Web Security and SSL by John Pereless
Introduction: Do you know what is SSL? SSL stands for Secure Sockets Layer, an encryption or cypher technology that was created by Netscape to make the web pages more secure and trusted resource for the owners. SSL creates an encrypted or in a simple form we can say a coded connection between web server and your audience/users web browser permitting for secured/personal or private information to be transmitted without the hurdle or fear of intrusion or eavesdropping, data tampering, or message forgery by any means.
To apply or install SSL on a web resource/website, you will need to get an SSL Certificate that recognizes you and install it on the server. The application and use of an SSL certificate on a website is generally indicated by a padlock icon [A lock with some green text in a horizontal bar from the left most corner of your browser address bar] in web browsers but it can also be indicated by a green address bar sometimes. Once you are done with the SSL installation, you can access a site securely by updating a URL from http:// to https://. Whenever an SSL certificate is installed on a particular website, you are assured about your information and safe browsing. Whatever info you provide, it will be safe and secure (contact or credit/debit card pin info etc), is secured and only available to organization that owns the business.
There are millions of online businesses use SSL certificates to secure their websites data and allow their customers a place of trust and confidentiality.

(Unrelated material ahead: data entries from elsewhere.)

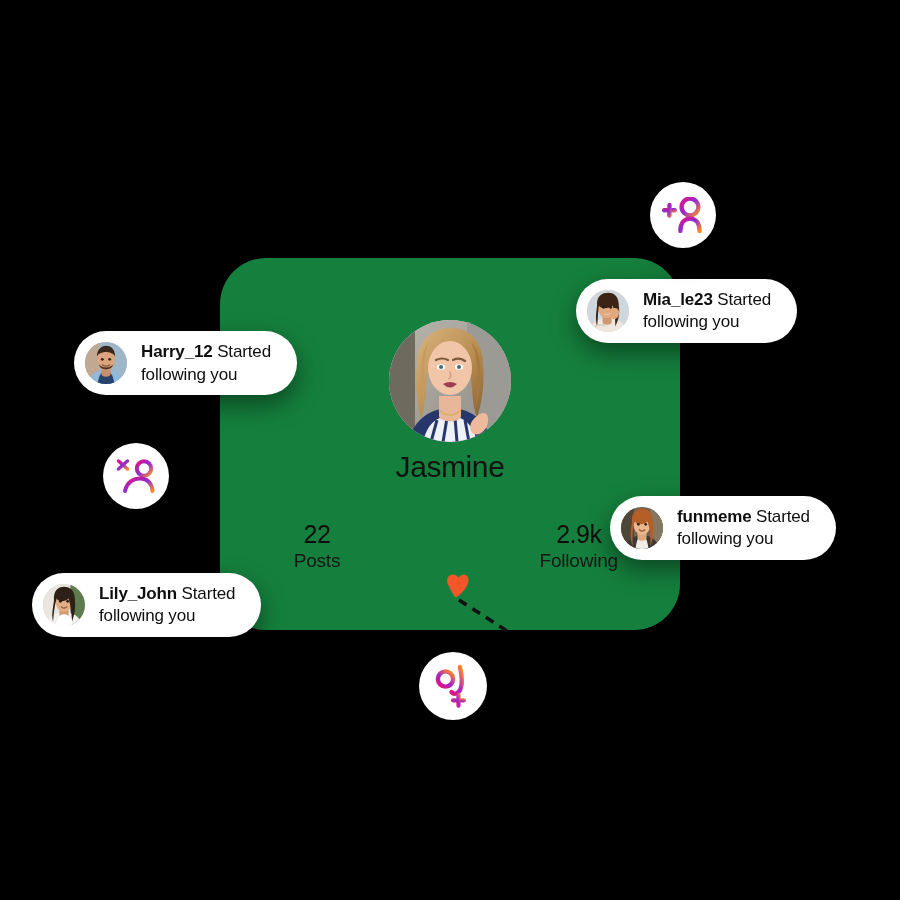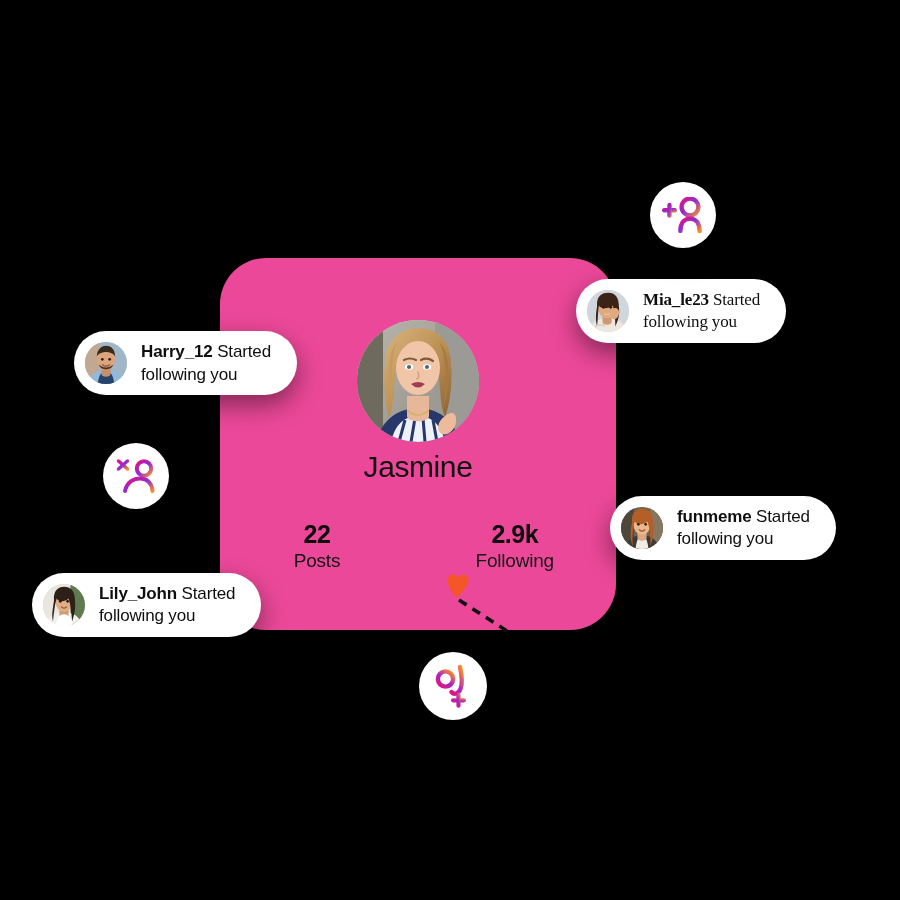"Mia_le23 Started" .pill-mia { font-family: Liberation Serif, serif -> none }
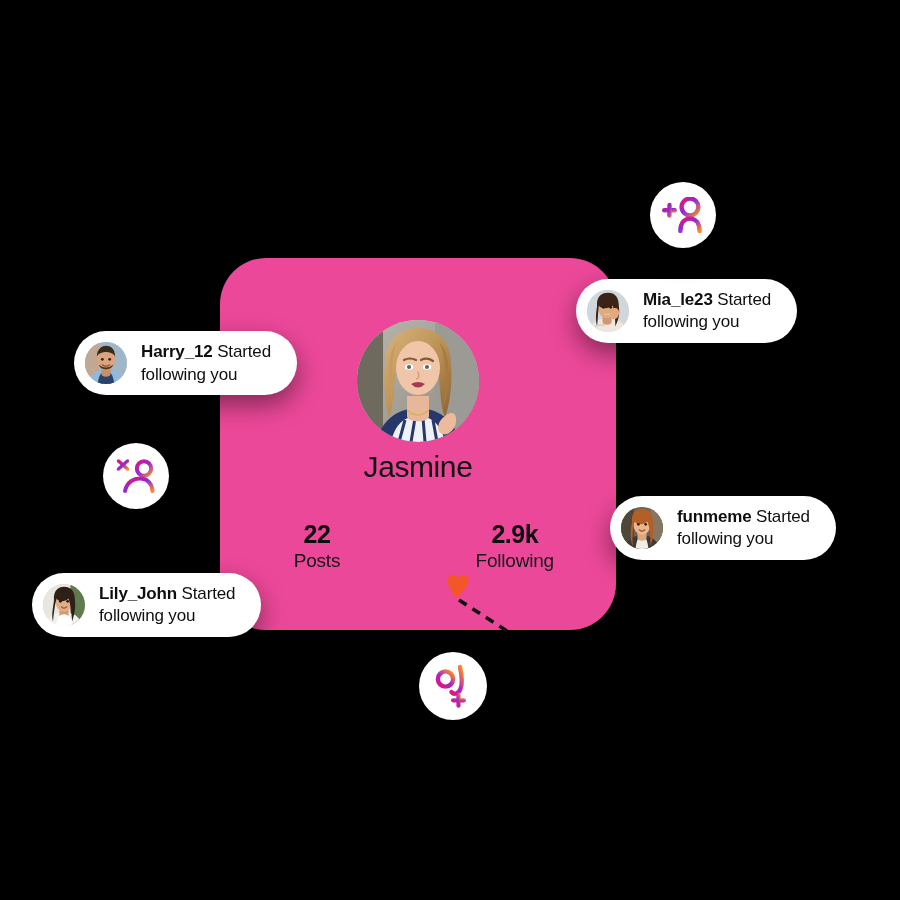"Jasmine" .profile-card { background: #ec4899 -> #15803d; width: 396px -> 460px }
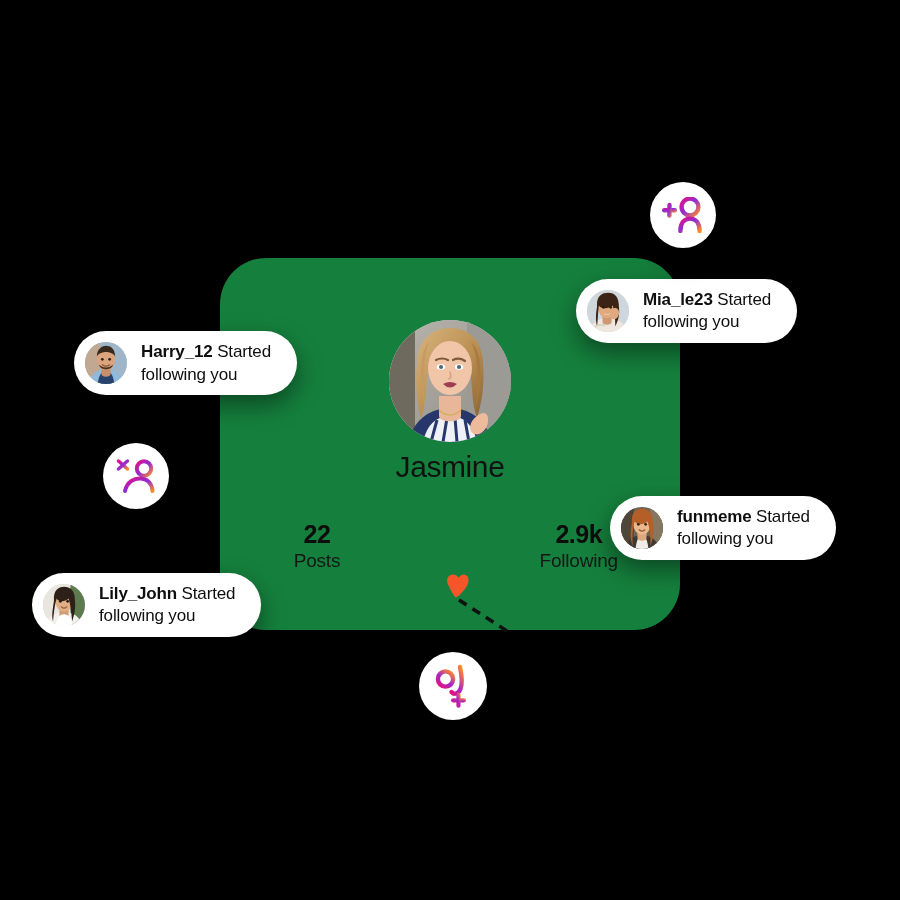"22" .stat-value { font-weight: 700 -> 400 }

In order to install the SSL protocol in your website’s code, a web server requires the use of an SSL certificate[A place that can manage the coding and decoding of data on its start and destination route]. SSL certificates are provided by Certificate Authorities (CAs).
Do you really need it?
Of course yes if you deal and manage some interactive application or e commerce through your website. The main purpose of installing an SSL is to keep the trespassers away from all your secured data and this purpose can not be fulfilled if you just use some traditional website development methodologies on sending the data through form via get or post.
The Technicalities involved in SSL:
To have the capacity to make a SSL association a web server requires a SSL Certificate. When you decide to enact SSL on your web server you will be provoked to finish various inquiries regarding the personality of your site and your organization. Your web server then makes two cryptographic keys - a Private Key and a Public Key.
The Public Key does not have to be mystery and is set into a Certificate Signing Request (CSR) - an information record likewise containing your points of interest. You ought to then submit the CSR. Amid the SSL Certificate application prepare, the Certification Authority will accept your points of interest and issue a SSL Certificate containing your subtle elements and permitting you to utilize SSL. Your web server will match your issued SSL Certificate to your Private Key. Your web server will then have the capacity to make a scrambled connection between the site and your client's web program.
The complexities of the SSL convention stay undetectable to your clients. Rather their programs give them a key pointer to tell them they are at present ensured by a SSL scrambled session - the lock symbol in the lower right-hand corner, clicking on the lock symbol shows your SSL Certificate and the insights about it. All SSL Certificates are issued to either organizations or lawfully responsible people.
Ordinarily a SSL Certificate will contain your area name, your organization name, your location, your city, your state and your nation. It will additionally contain the lapse date of the Certificate and points of interest of the Certification Authority in charge of the issuance of the Certificate. At the point when a program interfaces with a safe webpage it will recover the website's SSL Certificate and watch that it has not lapsed, it has been issued by a Certification Authority the program trusts, and that it is, no doubt utilized by the site for which it has been issued. In the event that it comes up short on any of these checks the program will show a cautioning to the end client telling them that the site is not secured by SSL.